The Seoul-based company this week said U.S. sales rose 45 percent in November and 23 percent in 2010’s first 11 months. The Sonata sedan, with a 65 percent gain this year, led the increase, along with Genesis luxury cars and Elantra compacts.
The automaker’s accelerating U.S. sales have been fueled by new models with enhanced designs, improved quality and prices typically below those of competing Toyota Motor Corp. and Honda Motor Co. models. Hyundai’s growth also coincides with Toyota’s efforts to reassure buyers about its quality after record recalls and the yen’s rise to a 15-year high against the dollar, which trims the competitiveness of Japanese exporters.
Light trucks, including SUVs, crossovers, minivans and pickups, have been the fastest growing vehicles in the U.S. this year, rising 18 percent through November, while industrywide car sales grew only 5.4 percent, according to Autodata Corp.
’Dramatic Gains’
“Cars are where our dramatic volume gains came from, but we’ve been underrepresented on the growth side with crossovers and SUVs,” Krafcik said. To remedy that, the company is seeking ways to boost production of its Tucson and Santa Fe models and increase supply of the 7-passenger Veracruz model.
“I’m not saying we need to add incremental products, but that we’ve got to find a way to get some more capacity so we can sell more of those products,” he said.

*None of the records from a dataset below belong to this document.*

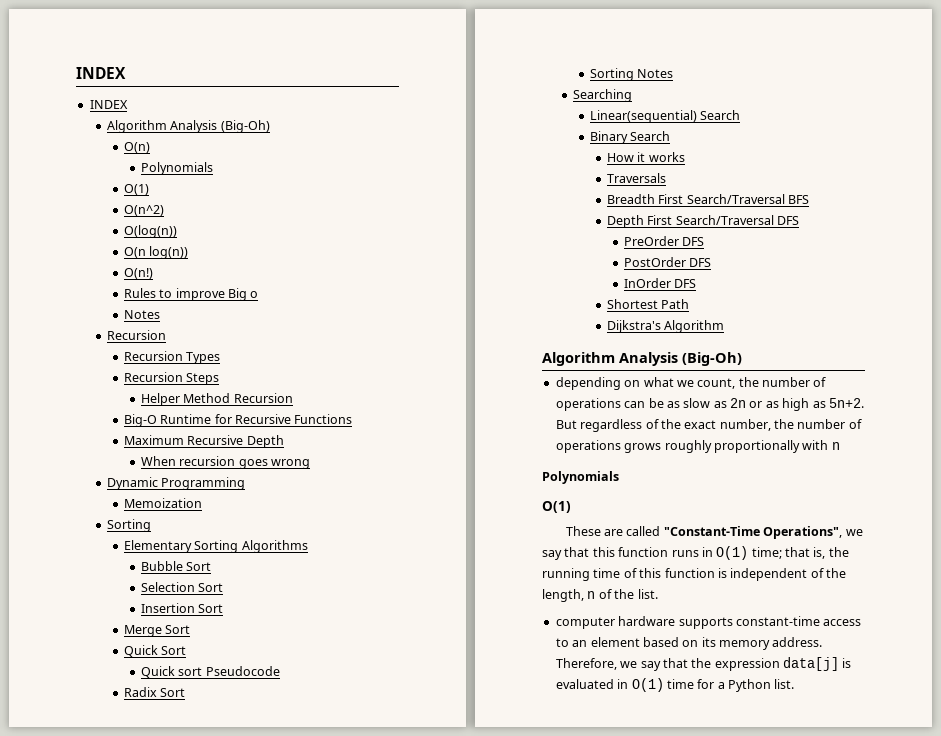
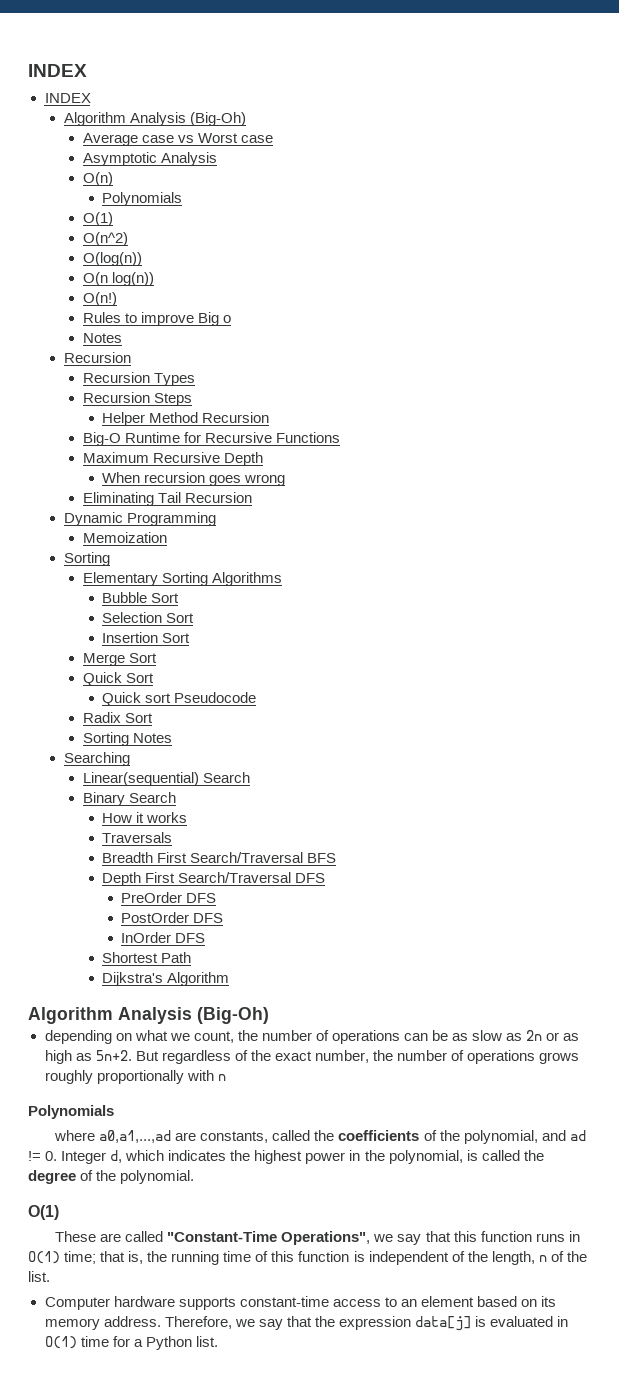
+ Average case vs Worst case
+ Asymptotic Analysis
+ Eliminating Tail Recursion
+ where a0,a1,...,ad are constants, called the coefficients of the polynomial, and ad != 0. Integer d, which indicates the highest power in the polynomial, is called the degree of the polynomial.
- computer hardware supports constant-time access to an element based on its memory address.
+ Computer hardware supports constant-time access to an element based on its memory address.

Hyundai rose 2.8 percent in Seoul trading to 182,500 won as of 1:17 p.m. The shares have risen 51 percent in 2010.
The company estimates the U.S. auto market will expand by 1 million units in 2011 to 12.5 million cars and light trucks, up 8.7 percent from about 11.5 million this year, he said.
Krafcik spoke after a briefing with reporters on the 2011 Elantra that Hyundai began selling in the U.S. late last month. The car, built at Hyundai’s Montgomery, Alabama, plant for the first time, is designed to win sales from Toyota’s Corolla and Honda’s Civic, the top-selling U.S. small cars.
Hyundai’s U.S. sales unit is in Fountain Valley, California.